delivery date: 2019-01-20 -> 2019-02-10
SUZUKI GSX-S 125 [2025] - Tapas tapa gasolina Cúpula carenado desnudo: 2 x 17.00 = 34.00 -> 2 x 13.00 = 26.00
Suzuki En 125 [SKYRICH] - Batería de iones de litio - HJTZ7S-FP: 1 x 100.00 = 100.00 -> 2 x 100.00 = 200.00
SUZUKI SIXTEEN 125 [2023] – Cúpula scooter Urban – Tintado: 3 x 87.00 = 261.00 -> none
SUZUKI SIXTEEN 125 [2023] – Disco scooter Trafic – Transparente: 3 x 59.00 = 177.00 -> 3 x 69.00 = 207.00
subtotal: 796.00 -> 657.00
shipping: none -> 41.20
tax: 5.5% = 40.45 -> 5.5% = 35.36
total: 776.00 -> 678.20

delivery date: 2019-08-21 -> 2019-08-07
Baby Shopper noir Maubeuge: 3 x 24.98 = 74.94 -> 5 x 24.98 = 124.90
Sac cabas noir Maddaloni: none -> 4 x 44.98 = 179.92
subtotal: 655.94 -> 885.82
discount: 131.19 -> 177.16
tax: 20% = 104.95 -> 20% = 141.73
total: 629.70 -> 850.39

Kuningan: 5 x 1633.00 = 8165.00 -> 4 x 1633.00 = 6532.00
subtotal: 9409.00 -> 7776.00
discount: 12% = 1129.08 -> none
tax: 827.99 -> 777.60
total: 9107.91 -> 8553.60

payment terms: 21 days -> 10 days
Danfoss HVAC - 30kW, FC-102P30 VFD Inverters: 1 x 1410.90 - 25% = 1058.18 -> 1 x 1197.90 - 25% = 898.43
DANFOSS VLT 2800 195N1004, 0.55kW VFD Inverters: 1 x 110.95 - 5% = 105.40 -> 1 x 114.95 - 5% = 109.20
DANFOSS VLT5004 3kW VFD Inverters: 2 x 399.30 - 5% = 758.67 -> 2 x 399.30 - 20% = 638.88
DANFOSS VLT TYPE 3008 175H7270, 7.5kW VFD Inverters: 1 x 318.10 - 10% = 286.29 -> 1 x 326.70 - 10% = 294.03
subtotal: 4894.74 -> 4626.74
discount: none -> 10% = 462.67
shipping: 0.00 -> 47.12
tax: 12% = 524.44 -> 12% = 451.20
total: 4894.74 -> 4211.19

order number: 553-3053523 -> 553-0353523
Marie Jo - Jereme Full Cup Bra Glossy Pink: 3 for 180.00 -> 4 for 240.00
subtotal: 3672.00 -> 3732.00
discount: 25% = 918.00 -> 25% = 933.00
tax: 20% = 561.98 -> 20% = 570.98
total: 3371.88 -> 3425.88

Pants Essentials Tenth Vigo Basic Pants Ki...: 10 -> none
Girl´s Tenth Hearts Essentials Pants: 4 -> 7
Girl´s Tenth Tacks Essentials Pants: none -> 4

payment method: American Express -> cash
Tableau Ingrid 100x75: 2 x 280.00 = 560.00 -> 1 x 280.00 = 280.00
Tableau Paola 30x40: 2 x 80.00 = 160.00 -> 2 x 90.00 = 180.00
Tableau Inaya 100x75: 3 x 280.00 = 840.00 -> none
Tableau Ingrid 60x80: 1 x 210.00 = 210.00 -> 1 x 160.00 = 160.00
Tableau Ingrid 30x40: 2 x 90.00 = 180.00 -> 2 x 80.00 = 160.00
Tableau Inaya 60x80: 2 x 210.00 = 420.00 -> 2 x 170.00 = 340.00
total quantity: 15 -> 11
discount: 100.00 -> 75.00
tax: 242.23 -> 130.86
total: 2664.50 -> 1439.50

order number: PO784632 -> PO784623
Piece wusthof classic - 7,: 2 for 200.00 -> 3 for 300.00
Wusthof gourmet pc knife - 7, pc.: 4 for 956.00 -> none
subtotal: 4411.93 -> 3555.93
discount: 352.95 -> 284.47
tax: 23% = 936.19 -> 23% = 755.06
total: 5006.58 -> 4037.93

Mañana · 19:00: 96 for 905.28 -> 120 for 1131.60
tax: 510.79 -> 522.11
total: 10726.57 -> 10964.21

- - - -

* _YOUR TASK_
Could you filter the entries above for lines holding the string "Essentials" and copy them?

* _ANSWER SPACE_
Pants Essentials Tenth Vigo Basic Pants Ki...: 10 -> none
Girl´s Tenth Hearts Essentials Pants: 4 -> 7
Girl´s Tenth Tacks Essentials Pants: none -> 4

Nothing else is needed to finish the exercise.